I have a tilted uterus because of the removal of my colon when I was 19. It didn’t inhibit my ability to get pregnant and wouldn’t affect my pregnancy. What it meant was on the day I went to get my son tested, the ultrasound technician had a hard time finding him.

I had to be over 12 weeks along to get amniotic testing done. I was on the table for over half an hour, watching my son roll over and kick in my belly while the technician chased him around with a needle through my cervix.

Life With Familial Adenomatous Polyposis

I was diagnosed with Familial Adenomatous Polyposis when I was 11 years old. My father and grandmother have it, and we suspect her mother did as well. Undiagnosed and untreated, it kills you with colon cancer. The internet says the average age is 39, but it depends on how aggressive your mutation is.

woman with family
Courtesy of Lee Ann Sabean

When I was in the hospital recovering from my first surgery, the girl in the bed next to me cried and vomited late into the night. They had cut her open and put chemotherapy drugs directly into her intestines in a last ditch attempt to save her, because they had caught it too late. We swapped numbers, but I never heard from her again. I don’t think she made it.

There is no cure.

The cancer will always come back.

All they can do is keep cutting bits of you out until there isn’t anything left they can cut out without killing you. Then you wait for the cancer to come back, one last fatal time.

When I was 19, I had my first surgery. They removed my colon and created what’s called a J-pouch, or ileoanal anastomosis. I had a temporary ileostomy for five months while it healed, at which point they performed another surgery to close the ileostomy. I adjusted to my new normal, and moved on to the next stage of my life.
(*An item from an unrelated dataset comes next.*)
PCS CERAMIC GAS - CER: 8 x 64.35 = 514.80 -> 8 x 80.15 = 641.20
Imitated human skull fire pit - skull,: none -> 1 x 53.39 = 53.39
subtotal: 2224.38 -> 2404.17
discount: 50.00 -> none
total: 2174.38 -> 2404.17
woman in mirror with bag on stomach
Courtesy of Lee Ann Sabean

A Complicated Pregnancy

I’d started a new job when I found out I was pregnant. I had been trying, but I had started getting the gnawing feeling my cancer treatment had stolen my fertility. Unsure about explaining my health condition to my work, I pulled my supervisor aside and explained to her I had a high-risk pregnancy.
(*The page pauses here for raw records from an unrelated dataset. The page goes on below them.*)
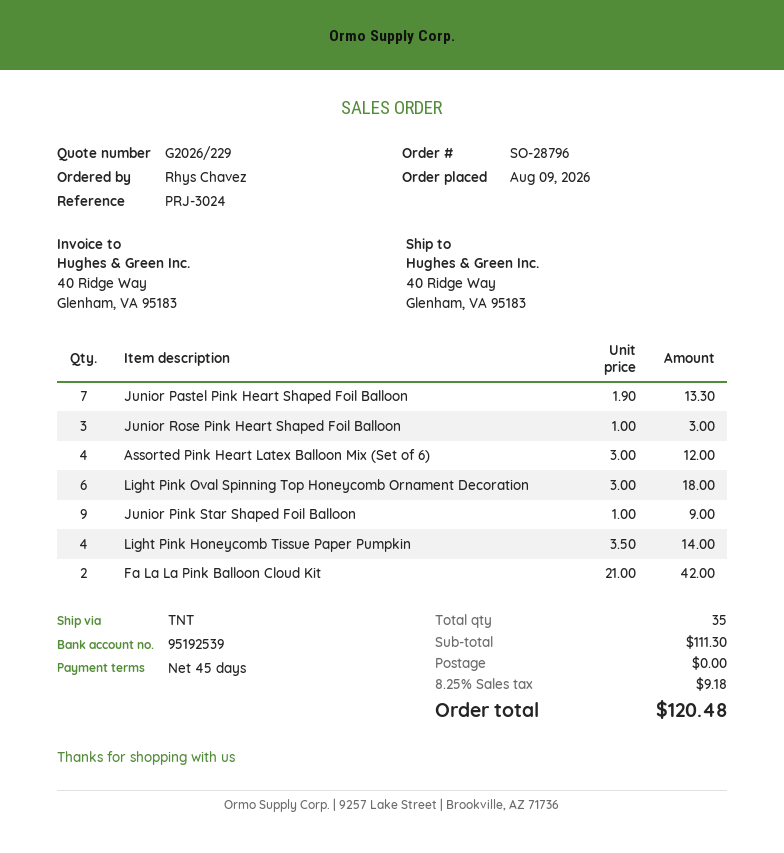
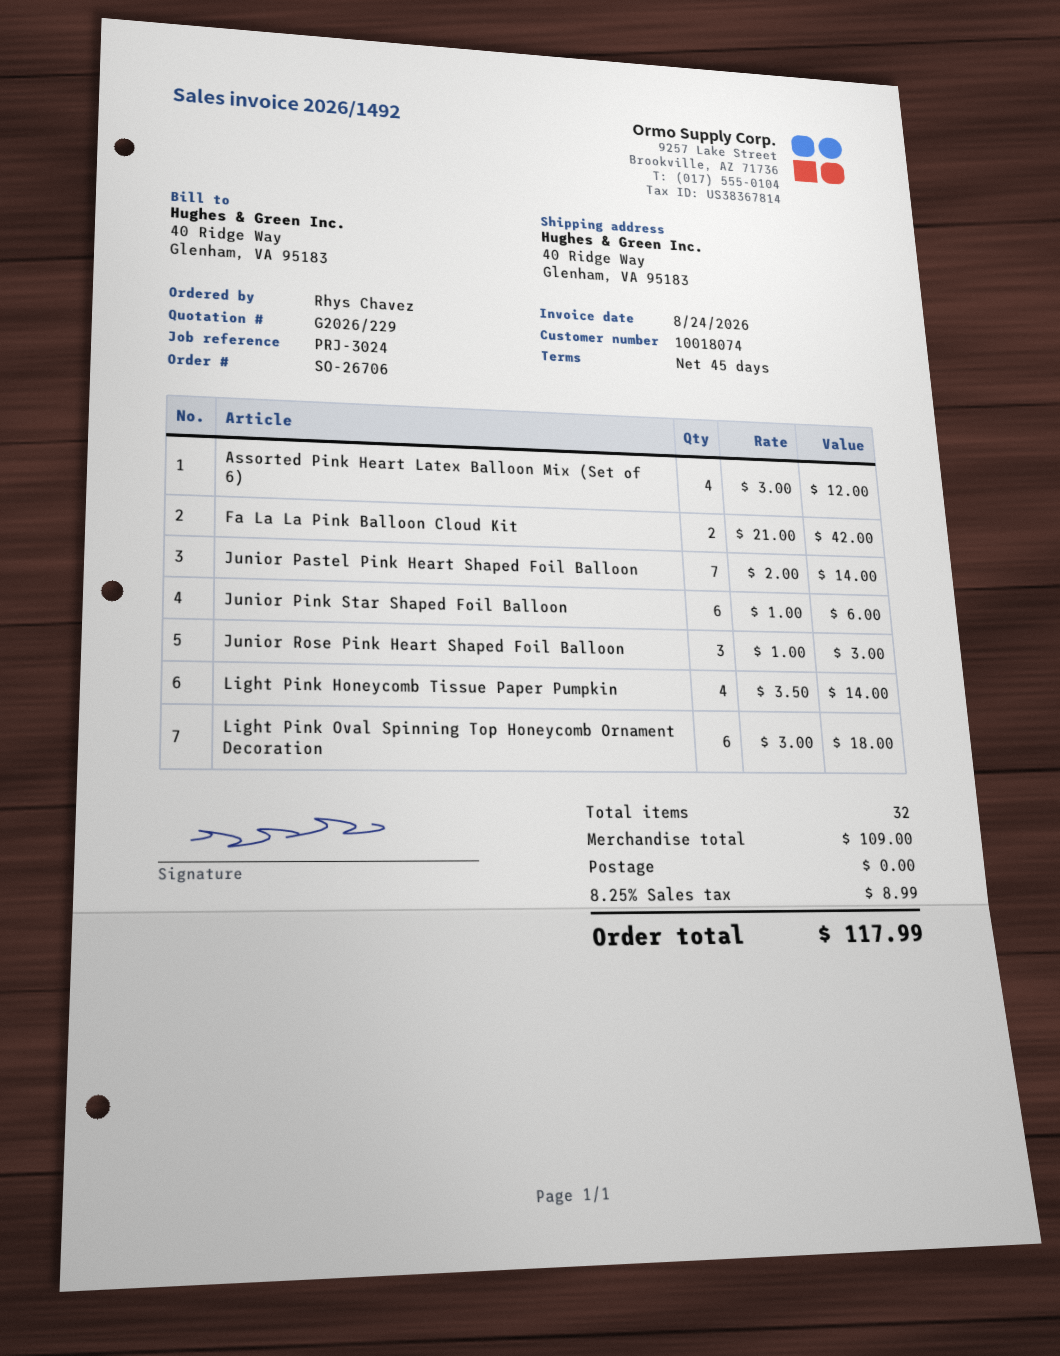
order number: SO-28796 -> SO-26706
Junior Pastel Pink Heart Shaped Foil Balloon: 7 x 1.90 = 13.30 -> 7 x 2.00 = 14.00
Junior Pink Star Shaped Foil Balloon: 9 x 1.00 = 9.00 -> 6 x 1.00 = 6.00
total quantity: 35 -> 32
subtotal: 111.30 -> 109.00
tax: 8.25% = 9.18 -> 8.25% = 8.99
total: 120.48 -> 117.99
She was over and above understanding. She immediately ordered me not to lift anything at work, and walked me to HR to talk to them about it. I suffered from hyperemesis gravidarum, and eating properly was a struggle. Every day when I came in to work, she quizzed me on what I had eaten. She even started buying food, hiding it at my desk, and checking to see if I had eaten all of it. It was a little much. It felt comforting to know someone was taking my health seriously.
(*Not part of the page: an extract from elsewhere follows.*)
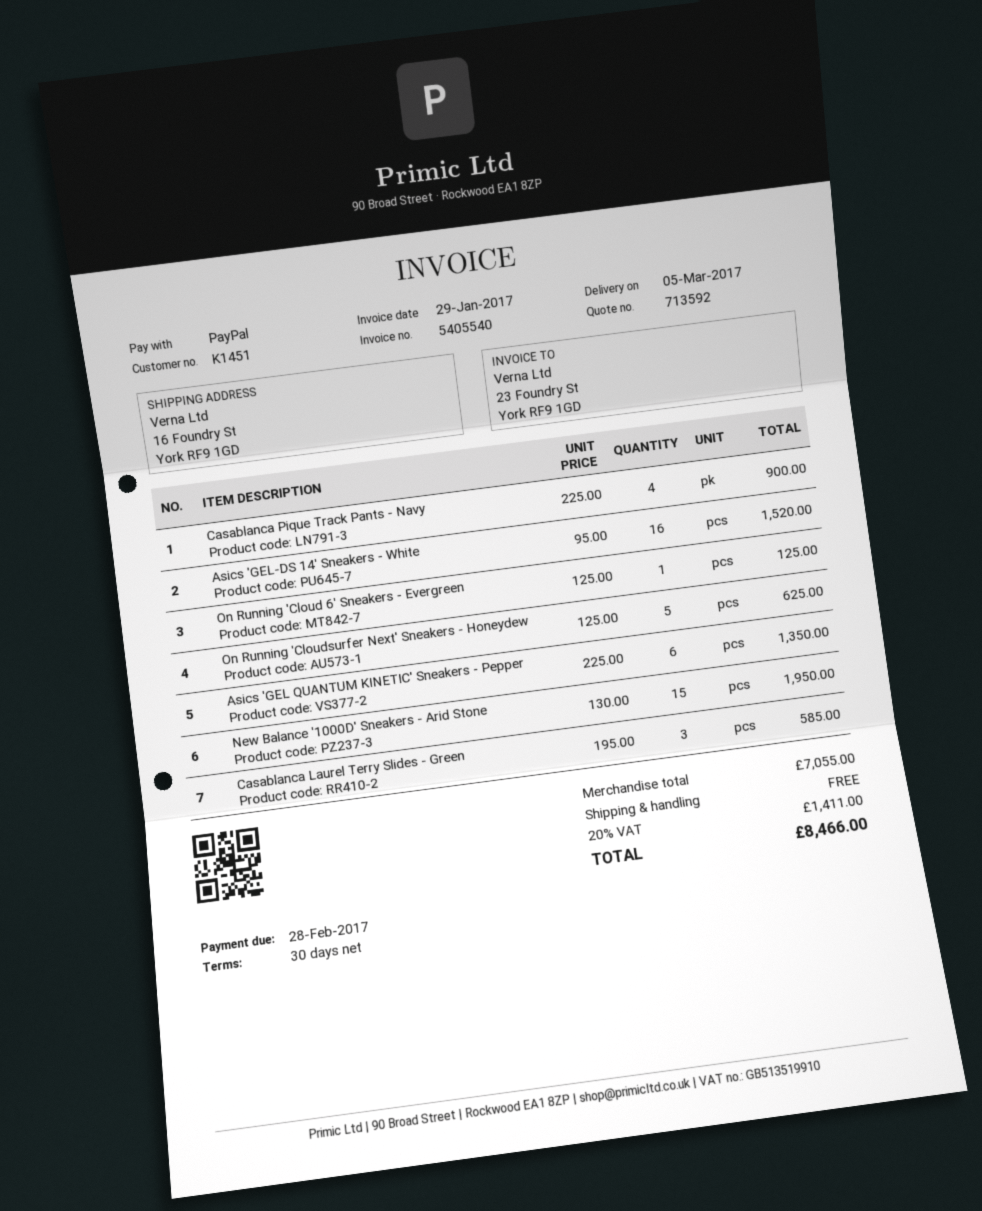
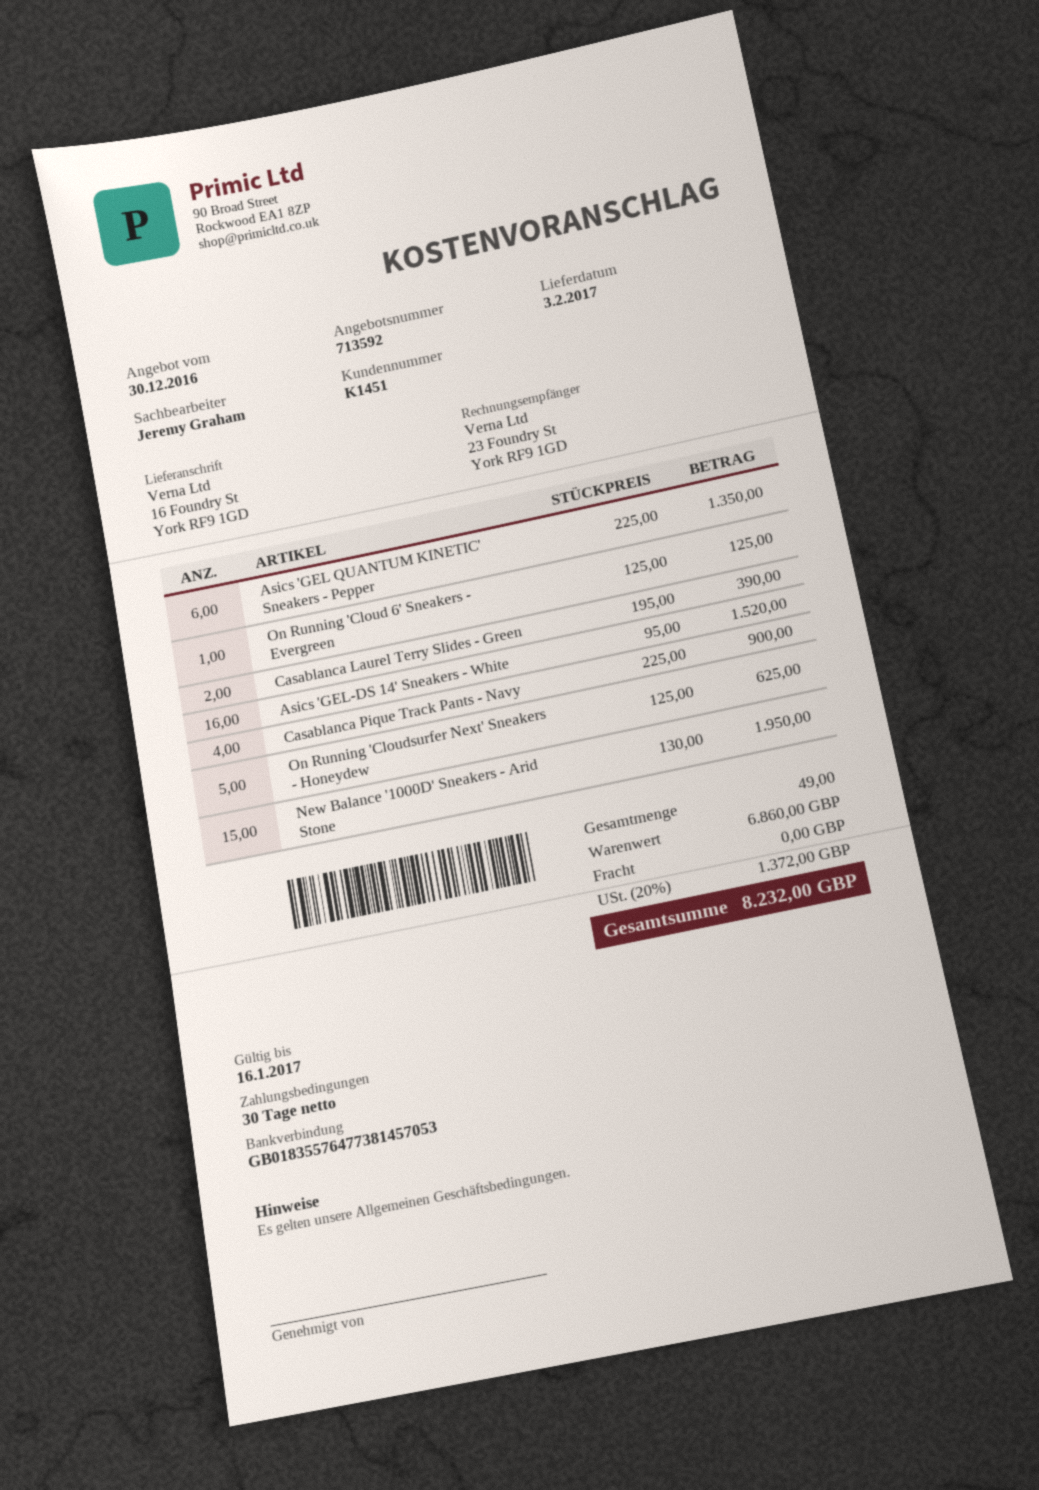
delivery date: 2017-03-05 -> 2017-02-03
Casablanca Laurel Terry Slides - Green: 3 x 195.00 = 585.00 -> 2 x 195.00 = 390.00
subtotal: 7055.00 -> 6860.00
tax: 20% = 1411.00 -> 20% = 1372.00
total: 8466.00 -> 8232.00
They asked if I wanted to know the baby’s gender, since they were already peeking at his genetic code, and I said sure! Three weeks later, they called me to tell me it was a boy! I decided to name him Vincent, after video game character Vincent Valentine.

Two days later, they called me again.

The test was positive.

Deciding To Abort

This was even worse than a fatal diagnosis. The choice to end a pregnancy that wouldn’t result in a child anyways seems easier. My baby was healthy and would be healthy for the first 15-20 years of his life.

But I had already been through two surgeries.

woman in hospital bed
Courtesy of Lee Ann Sabean

I had seen my grandmother die of this disease.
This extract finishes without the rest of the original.